M. Le Page,  NewScientist,  2022.

For the first time, researchers have created a gene drive – a kind of genetic parasite – that could be used to eradicate mammalian pests such as mice by making them infertile. The technology could provide a humane alternative to the poison baits currently used to tackle invasive mice on islands, which have severe impacts on native birds, reptiles and plants. “It’s the first example of a mammalian gene drive technology that has had proof of concept in a laboratory setting,” says Paul Thomas at the University of Adelaide in Australia. Most animals have two copies of each chromosome, but their offspring gets only one copy from each parent. This means that if a piece of DNA is added to one chromosome of an individual, only half its offspring will inherit it.

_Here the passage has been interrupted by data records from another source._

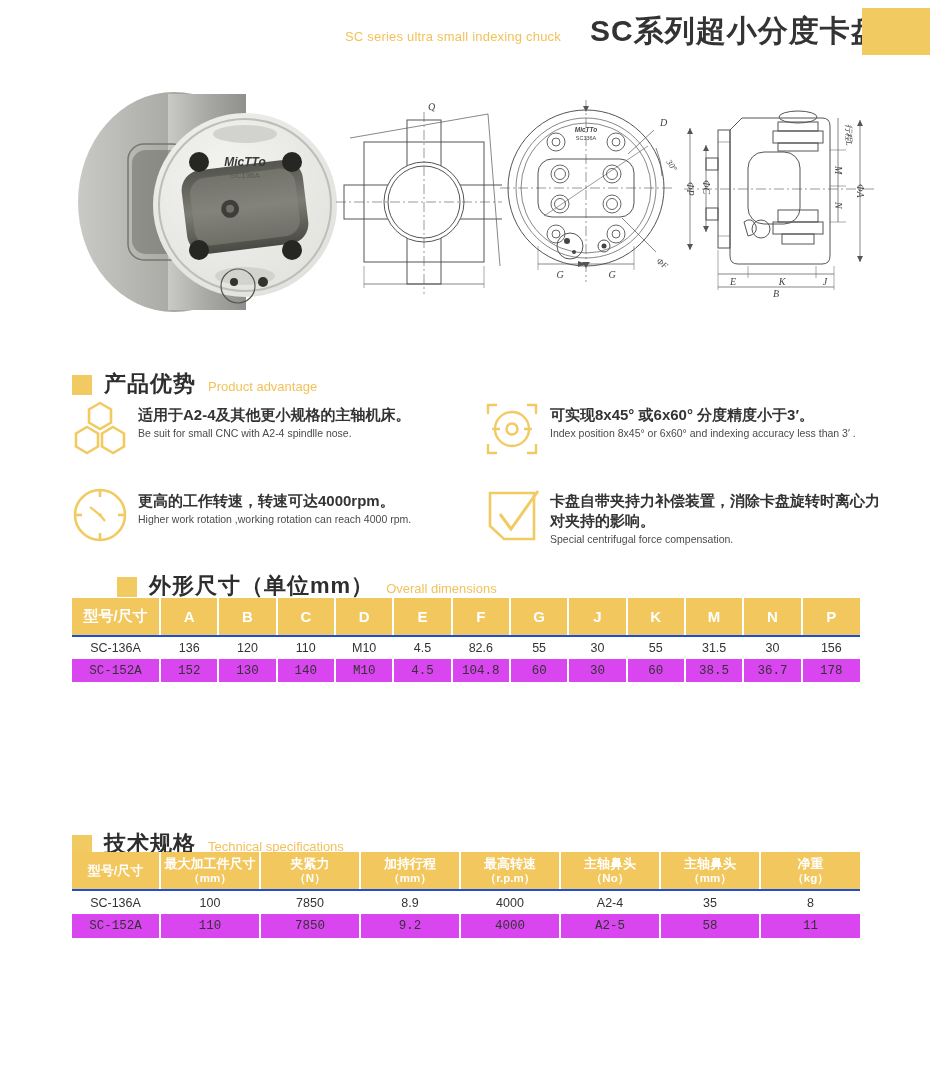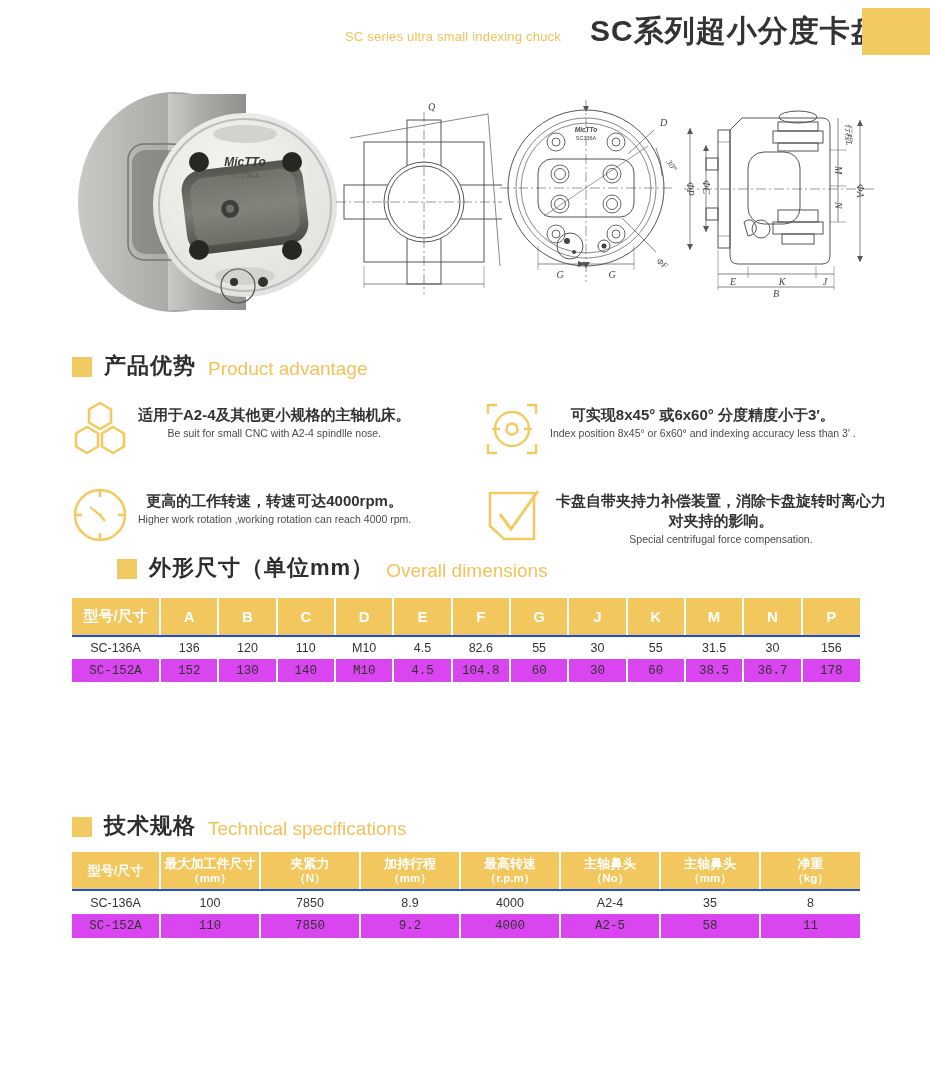--- a/index.html
+++ b/index.html
@@ -22,7 +22,7 @@
   svg text.dims { font-family:"Liberation Serif", serif; font-style:italic; font-size:8.5px; fill:#444; }
 
   
-  .sec { position:absolute; left:72px; display:flex; align-items:flex-end; }
+  .sec { position:absolute; left:72px; display:flex; align-items:flex-end;margin-top:18px; }
   .sec-sq { width:20px; height:20px; background:#F2CA62; margin-right:12px; }
   .sec-zh { font-size:22px; font-weight:bold; color:#2e2e2e; letter-spacing:1px; line-height:22px; }
   .sec-en { font-size:19px; color:#F2C25A; margin-left:12px; line-height:16px; }

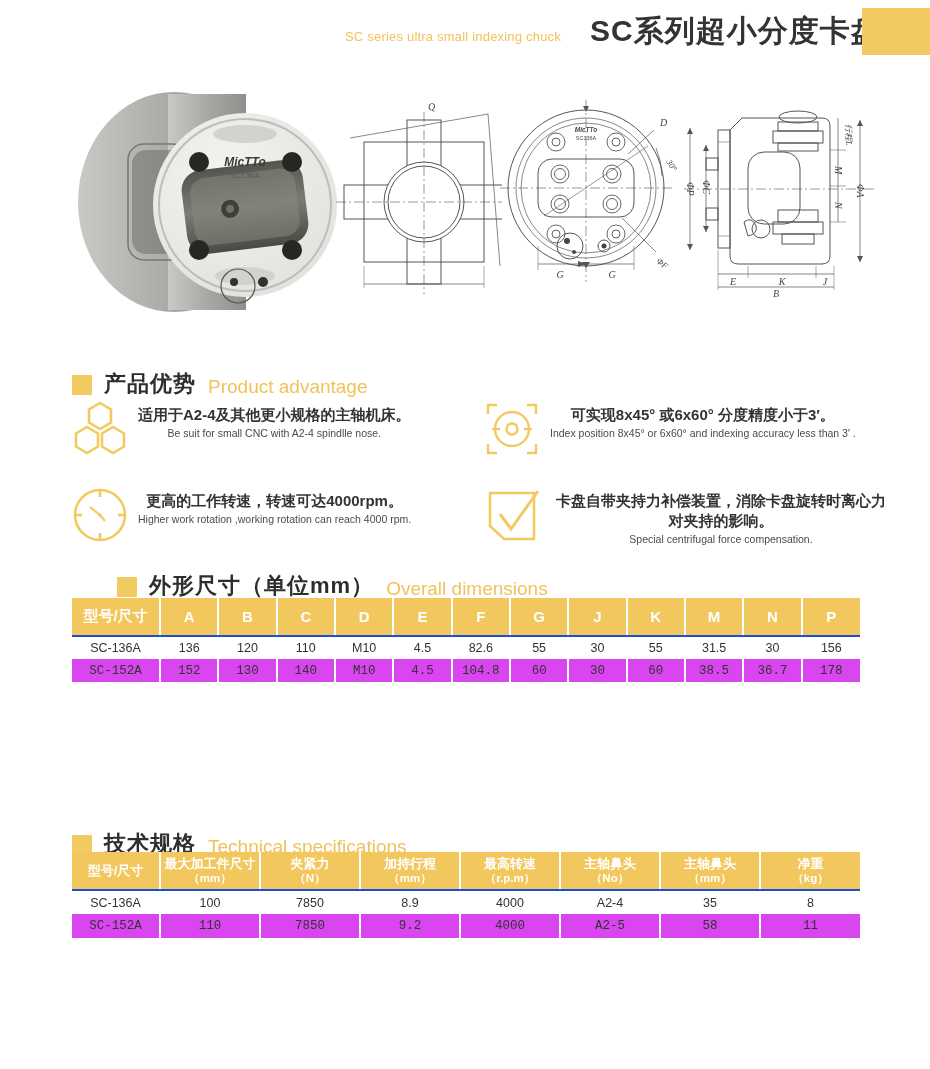--- a/index.html
+++ b/index.html
@@ -25,7 +25,7 @@
   .sec { position:absolute; left:72px; display:flex; align-items:flex-end;margin-top:18px; }
   .sec-sq { width:20px; height:20px; background:#F2CA62; margin-right:12px; }
   .sec-zh { font-size:22px; font-weight:bold; color:#2e2e2e; letter-spacing:1px; line-height:22px; }
-  .sec-en { font-size:19px; color:#F2C25A; margin-left:12px; line-height:16px; }
+  .sec-en { font-size:13px; color:#F2C25A; margin-left:12px; line-height:16px; }
   .sec-advantage { top:355px; }
   .sec-dimensions { top:557px;padding-left:45px; }
   .sec-specs { top:815px; }

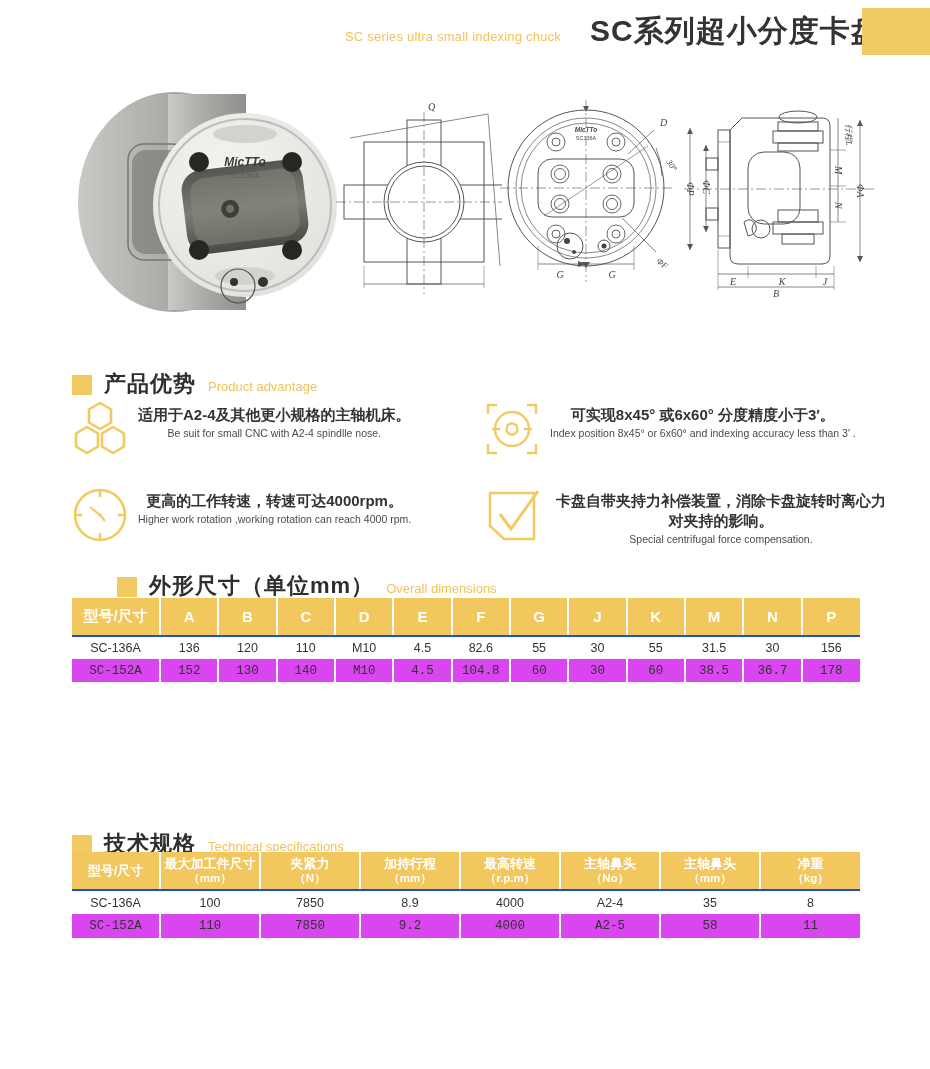--- a/index.html
+++ b/index.html
@@ -35,7 +35,7 @@
               display:grid; grid-template-columns:412px 408px; row-gap:18px; }
   .feat { display:flex; gap:10px; min-height:68px; }
   .feat-icon { width:56px; height:58px; flex:0 0 56px; }
-  .feat-text { padding-top:5px;text-align:center; }
+  .feat-text { padding-top:5px; }
   .feat-zh { font-size:15px; font-weight:bold; color:#333; line-height:20px; }
   .feat-en { font-size:10.5px; color:#4a4a4a; line-height:14px; margin-top:1px; }
   .feat .feat-text { max-width:344px; }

Gene drives are bits of DNA that encode various mechanisms for cheating the system and ensuring they get inherited by more than half of offspring. This means they can spread in a population even if they are harmful. Various kinds of natural gene drives have been discovered. In 2013, Kevin Esvelt at Massachusetts Institute of Technology created the first synthetic gene drive using the gene-editing technology CRISPR. Such CRISPR-based gene drives work extremely well in insects and several teams hope to use them to prevent the spread of malaria, either by wiping out mosquitoes or by making them less likely to infect people.